> Problem: The complete listing goes into the output exactly, without its pictures.

━━━━━ Material for the task

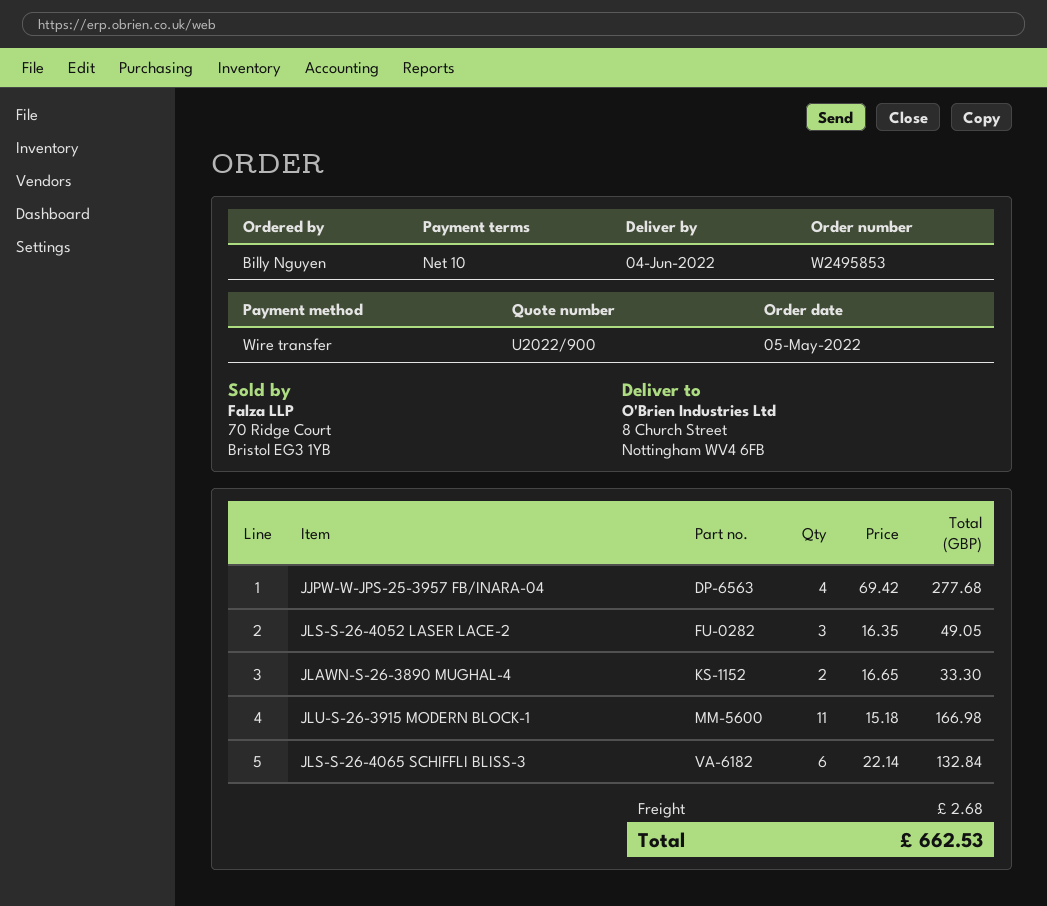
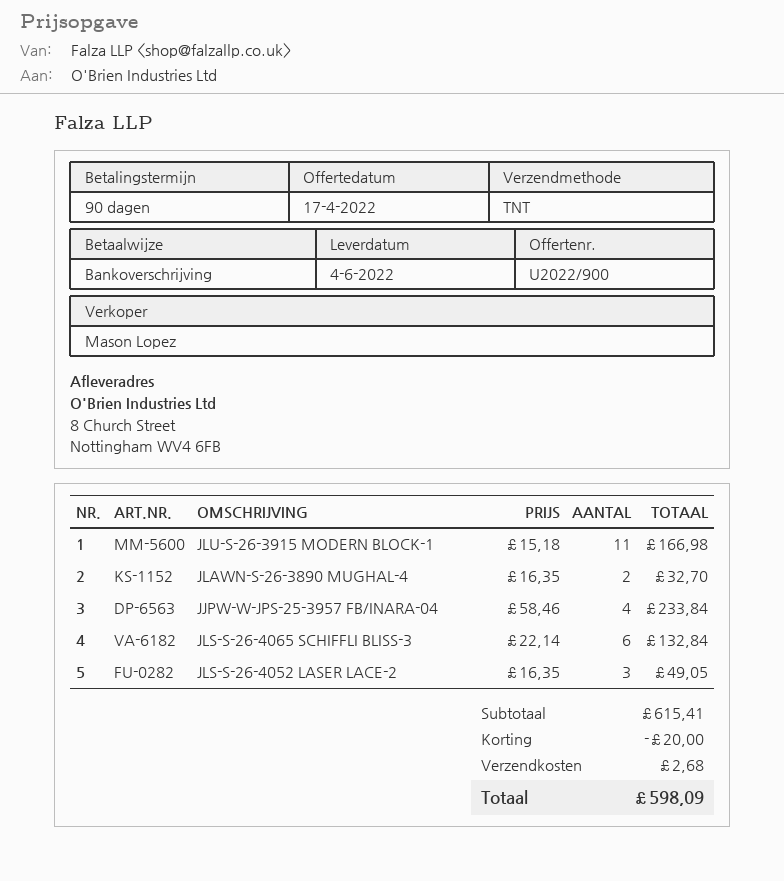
payment terms: 10 days -> 90 days
JJPW-W-JPS-25-3957 FB/INARA-04: 4 x 69.42 = 277.68 -> 4 x 58.46 = 233.84
JLAWN-S-26-3890 MUGHAL-4: 2 x 16.65 = 33.30 -> 2 x 16.35 = 32.70
discount: none -> 20.00
total: 662.53 -> 598.09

━━━━━━━━━━

> Solution for this exercise:
payment terms: 10 days -> 90 days
JJPW-W-JPS-25-3957 FB/INARA-04: 4 x 69.42 = 277.68 -> 4 x 58.46 = 233.84
JLAWN-S-26-3890 MUGHAL-4: 2 x 16.65 = 33.30 -> 2 x 16.35 = 32.70
discount: none -> 20.00
total: 662.53 -> 598.09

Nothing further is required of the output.